- To do -
After finding the line with "invoice number: RE20179479 -> RE20174979" in the entries below, retype exactly each line from there through the line with "total: 6412.14 -> 6288.23", including that final line.

- Data provided -

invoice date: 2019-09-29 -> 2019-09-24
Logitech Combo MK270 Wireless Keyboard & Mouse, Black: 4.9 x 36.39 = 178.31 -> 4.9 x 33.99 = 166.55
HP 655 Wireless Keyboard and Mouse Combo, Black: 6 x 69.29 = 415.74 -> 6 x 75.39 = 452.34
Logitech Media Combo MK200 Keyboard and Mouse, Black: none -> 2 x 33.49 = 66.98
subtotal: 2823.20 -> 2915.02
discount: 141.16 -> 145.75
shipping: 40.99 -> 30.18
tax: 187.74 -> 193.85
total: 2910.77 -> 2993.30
* * *
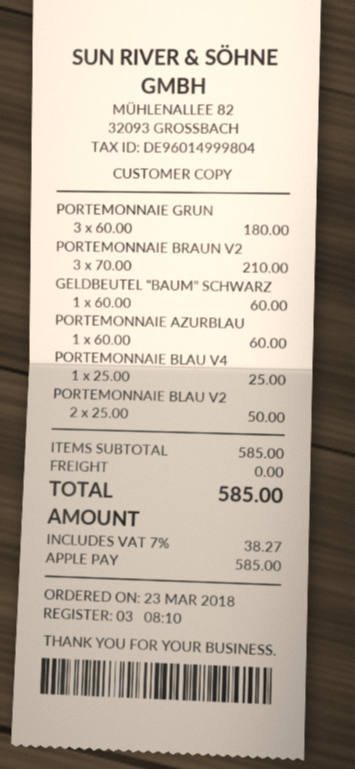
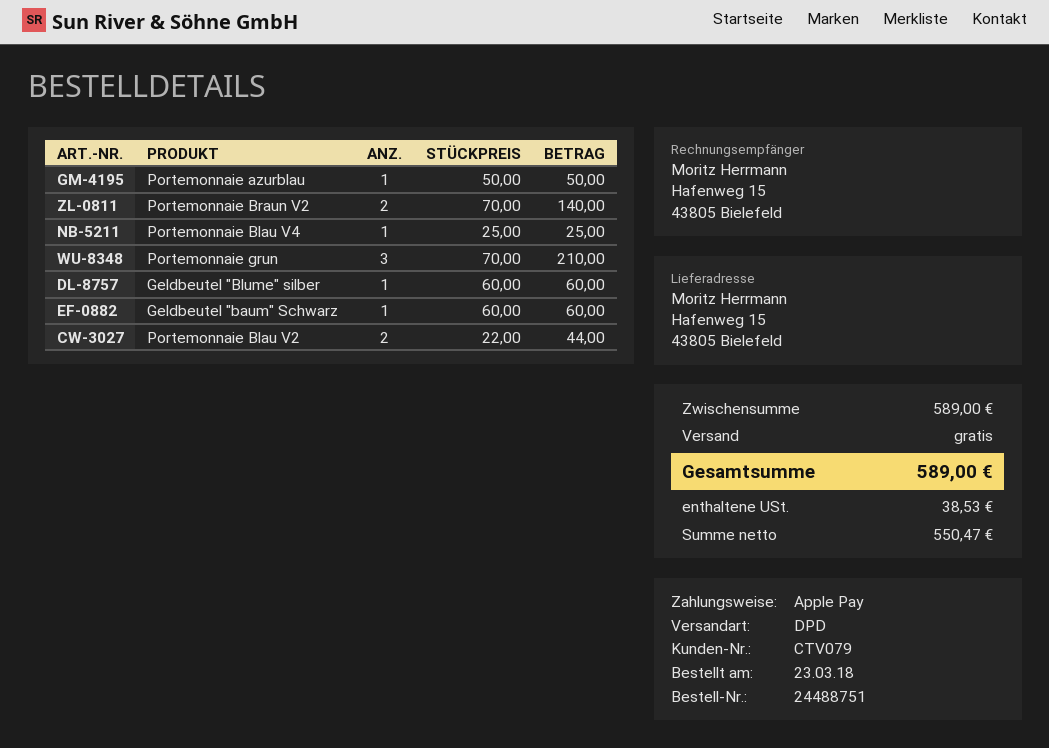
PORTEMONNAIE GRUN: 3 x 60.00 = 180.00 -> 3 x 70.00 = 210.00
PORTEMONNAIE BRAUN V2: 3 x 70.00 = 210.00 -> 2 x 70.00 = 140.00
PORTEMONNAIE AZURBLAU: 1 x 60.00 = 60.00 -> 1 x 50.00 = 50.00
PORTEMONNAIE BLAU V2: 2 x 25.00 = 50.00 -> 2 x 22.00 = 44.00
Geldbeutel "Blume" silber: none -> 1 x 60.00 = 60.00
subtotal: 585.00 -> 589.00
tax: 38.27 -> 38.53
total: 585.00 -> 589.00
---
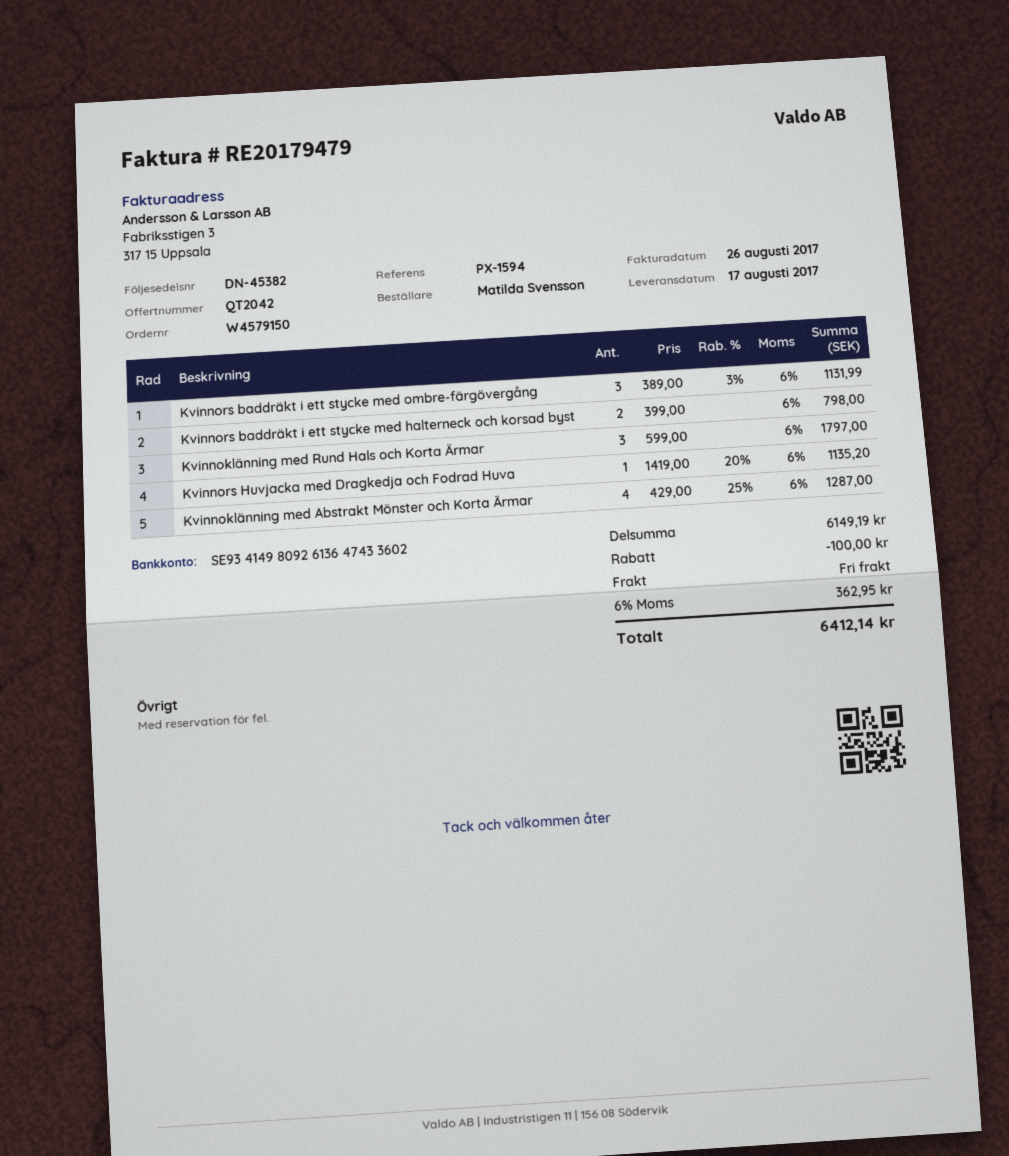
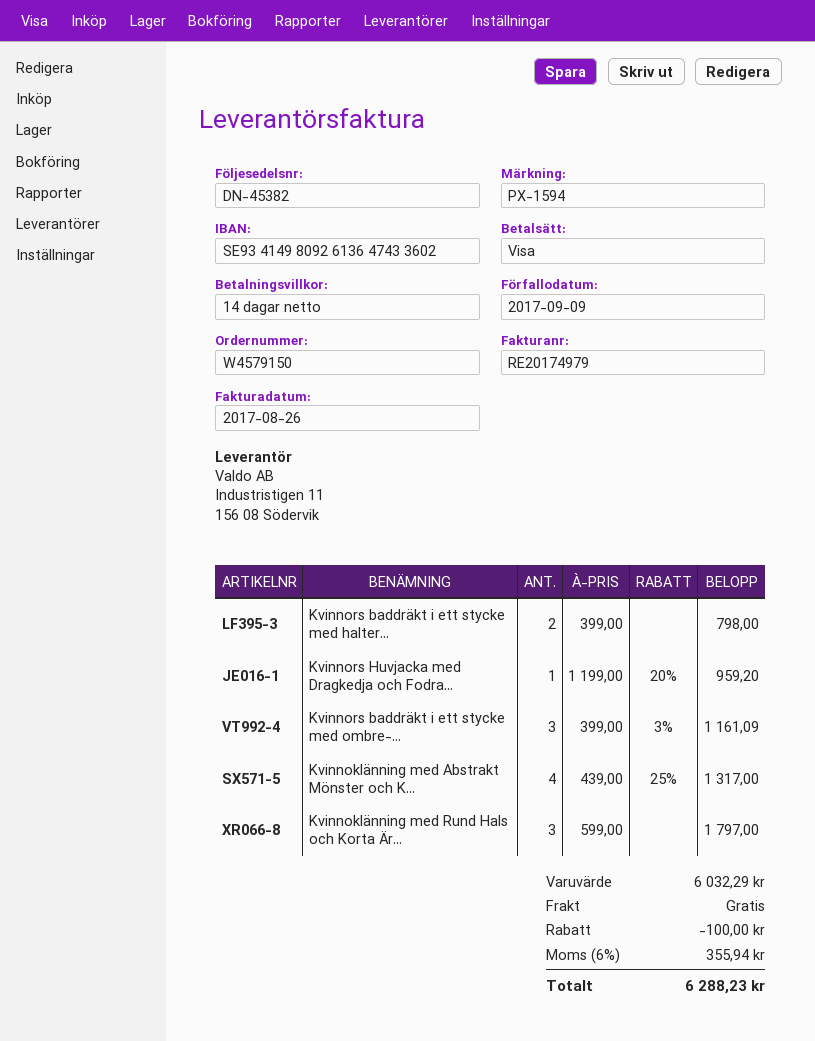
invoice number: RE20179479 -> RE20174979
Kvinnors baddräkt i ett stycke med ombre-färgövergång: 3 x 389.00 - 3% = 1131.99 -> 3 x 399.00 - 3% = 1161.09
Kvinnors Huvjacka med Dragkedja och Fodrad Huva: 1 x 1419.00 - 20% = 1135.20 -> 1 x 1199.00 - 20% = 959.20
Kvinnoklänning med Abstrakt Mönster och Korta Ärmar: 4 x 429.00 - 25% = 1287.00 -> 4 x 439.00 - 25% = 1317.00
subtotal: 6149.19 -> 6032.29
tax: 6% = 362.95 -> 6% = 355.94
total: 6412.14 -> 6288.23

- Task answer -
invoice number: RE20179479 -> RE20174979
Kvinnors baddräkt i ett stycke med ombre-färgövergång: 3 x 389.00 - 3% = 1131.99 -> 3 x 399.00 - 3% = 1161.09
Kvinnors Huvjacka med Dragkedja och Fodrad Huva: 1 x 1419.00 - 20% = 1135.20 -> 1 x 1199.00 - 20% = 959.20
Kvinnoklänning med Abstrakt Mönster och Korta Ärmar: 4 x 429.00 - 25% = 1287.00 -> 4 x 439.00 - 25% = 1317.00
subtotal: 6149.19 -> 6032.29
tax: 6% = 362.95 -> 6% = 355.94
total: 6412.14 -> 6288.23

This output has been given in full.